All this new knowledge and all these new questions have only made me want to know more. Having been going to Jackson for so long, I never even thought to look at it through a geologic lens, but hopefully now, next time I go, I can appreciate it in a new light. What did the valley look like before the last ice age? How much has the valley changed morphologically since that time? What geologic processes are happening there now? For many years, the Army Corps of Engineers have been creating and regulating the levees that line the Snake River and Gros Ventre River down to Snake River Canyon, so what would the valley look like if (1) there was no dam, and (2) if there were no levees to protect from flooding?
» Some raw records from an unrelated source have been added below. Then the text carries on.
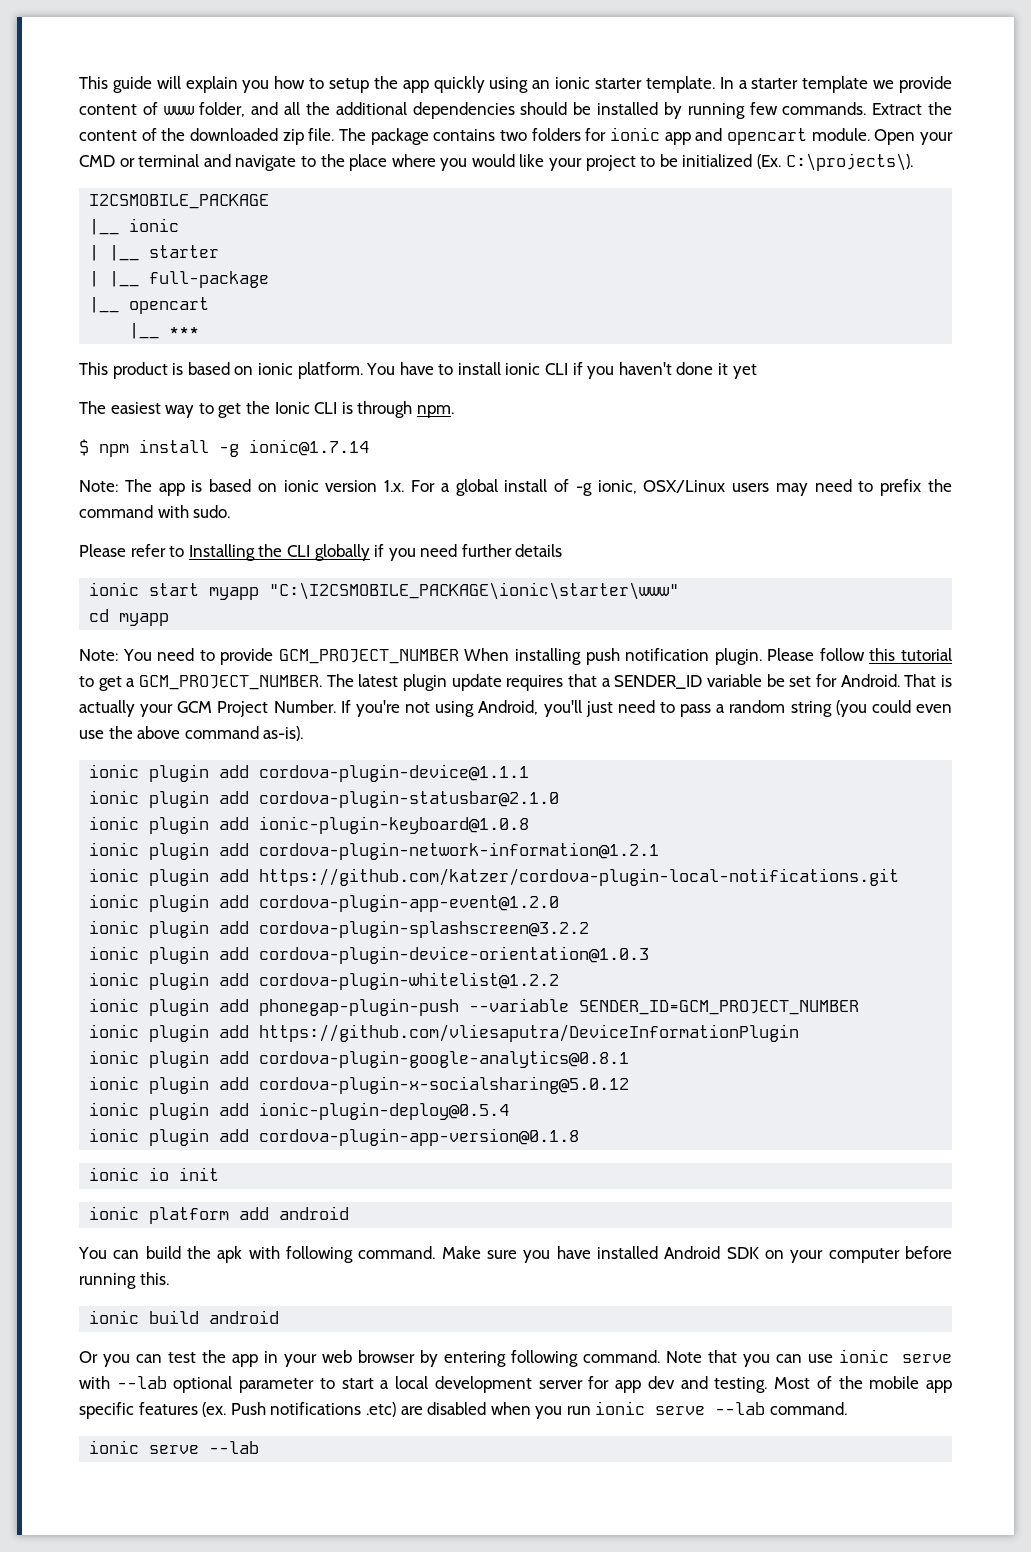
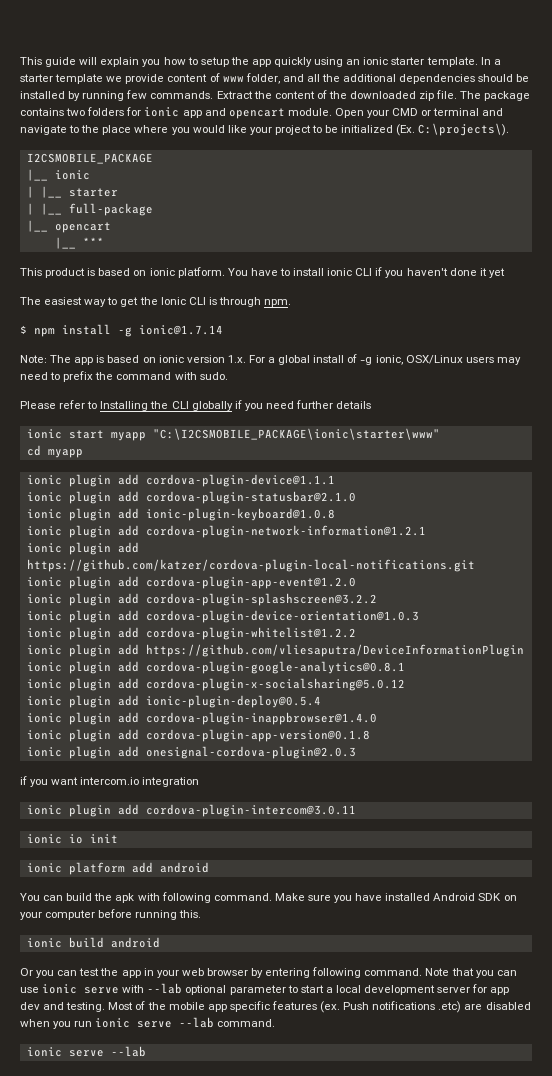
- Note: You need to provide GCM_PROJECT_NUMBER When installing push notification plugin. Please follow this tutorial to get a GCM_PROJECT_NUMBER. The latest plugin update requires that a SENDER_ID variable be set for Android. That is actually your GCM Project Number. If you're not using Android, you'll just need to pass a random string (you could even use the above command as-is).
- ionic plugin add phonegap-plugin-push --variable SENDER_ID=GCM_PROJECT_NUMBER
+ ionic plugin add cordova-plugin-inappbrowser@1.4.0
+ ionic plugin add onesignal-cordova-plugin@2.0.3
+ if you want intercom.io integration
+ ionic plugin add cordova-plugin-intercom@3.0.11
Is the vast sagebrush-covered prairie the river’s floodplain, or the outwash plain from the glaciers? Both? What will the valley look like 10,000 years from now? 100,000? As all these questions rush through my mind, I can’t help but wonder how inconsequential we are. Yes, we have left our geologic mark from fossil fuel burning, but we’ve only been emitting for the past couple hundred years. That period of time is insignificant when you think about Earth history as a whole. During the first lab and in the readings for the first lab, it was calculated that if Earth’s history were spread out on someone’s wingspan, human history would be at the tip of your fingernail. That is mindboggling. To think so much of ourselves given how little time we have been around seems almost sacrilegious. This is not to say that nothing matters; I think we should strive to do as much good in the world as we can and make the most of the time that is given to us, but no matter how much we may think we are in control, we are not and never have been. Geologic processes will continue, cycles will continue, and change will continue, just as we as a species continue to put ourselves above others. Perhaps that is why I have always liked mountains: they provide me an opportunity to reflect on our insignificance and how everything is subject to the geologic processes that govern the world.